Instructions to follow: Give back exactly the lines from the "color: #333333;" line to the final line of the records, and only those, minus any pictures.

━━ Available data ━━

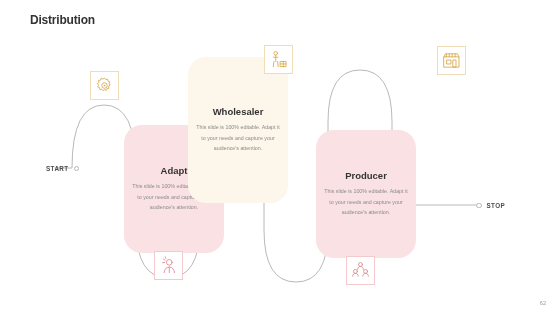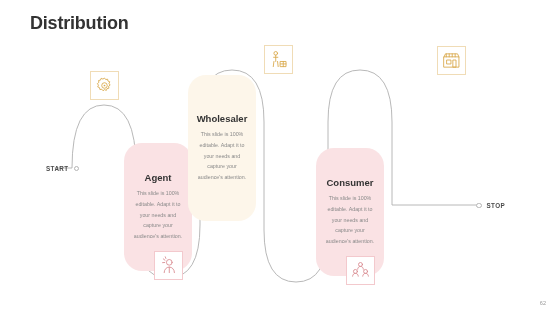--- a/index.html
+++ b/index.html
@@ -27,7 +27,7 @@
     position: absolute;
     left: 30px;
     top: 13px;
-    font-size: 18px;
+    font-size: 12px;
     font-weight: bold;
     color: #333333;
     letter-spacing: -0.2px;

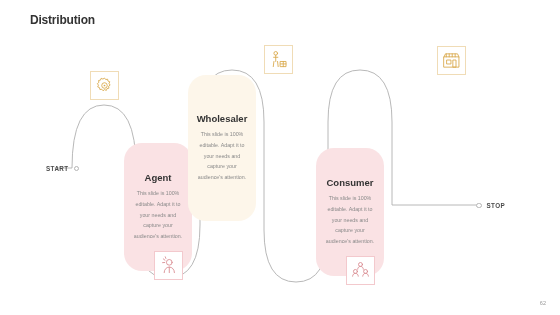--- a/index.html
+++ b/index.html
@@ -47,14 +47,13 @@
   
   .card {
     position: absolute;
-    width: 68px;
+    width: 100px;
     border-radius: 18px;
     display: flex;
     flex-direction: column;
     align-items: center;
     justify-content: center;
     padding: 12px 7px;
-    margin-top: 18px;
   }
 
   .card.cream { background: #fdf6ea; }

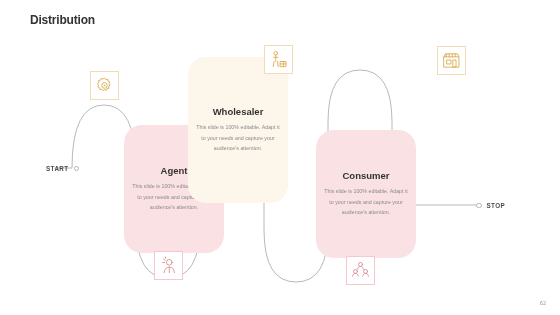--- a/index.html
+++ b/index.html
@@ -163,7 +163,7 @@
   </div>
 
   <div class="card pink" style="left:124px; top:125px; height:128px;">
-    <div class="card-title">Agent</div>
+    <div class="card-title">Adapt</div>
     <div class="card-body">This slide is 100% editable. Adapt it to your needs and capture your audience's attention.</div>
   </div>
   <div class="icon-badge rose" style="left:154px; top:251px;">

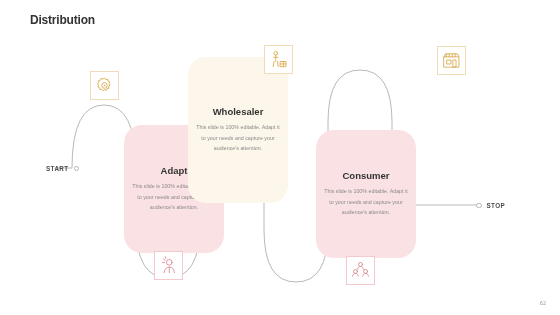--- a/index.html
+++ b/index.html
@@ -193,7 +193,7 @@
   </div>
 
   <div class="card pink" style="left:316px; top:130px; height:128px;">
-    <div class="card-title">Consumer</div>
+    <div class="card-title">Producer</div>
     <div class="card-body">This slide is 100% editable. Adapt it to your needs and capture your audience's attention.</div>
   </div>
   <div class="icon-badge rose" style="left:346px; top:256px;">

━━━

Answer to this task:
     color: #333333;
     letter-spacing: -0.2px;

--- a/index.html
+++ b/index.html
@@ -47,14 +47,13 @@
   
   .card {
     position: absolute;
-    width: 68px;
+    width: 100px;
     border-radius: 18px;
     display: flex;
     flex-direction: column;
     align-items: center;
     justify-content: center;
     padding: 12px 7px;
-    margin-top: 18px;
   }
 
   .card.cream { background: #fdf6ea; }

--- a/index.html
+++ b/index.html
@@ -163,7 +163,7 @@
   </div>
 
   <div class="card pink" style="left:124px; top:125px; height:128px;">
-    <div class="card-title">Agent</div>
+    <div class="card-title">Adapt</div>
     <div class="card-body">This slide is 100% editable. Adapt it to your needs and capture your audience's attention.</div>
   </div>
   <div class="icon-badge rose" style="left:154px; top:251px;">

--- a/index.html
+++ b/index.html
@@ -193,7 +193,7 @@
   </div>
 
   <div class="card pink" style="left:316px; top:130px; height:128px;">
-    <div class="card-title">Consumer</div>
+    <div class="card-title">Producer</div>
     <div class="card-body">This slide is 100% editable. Adapt it to your needs and capture your audience's attention.</div>
   </div>
   <div class="icon-badge rose" style="left:346px; top:256px;">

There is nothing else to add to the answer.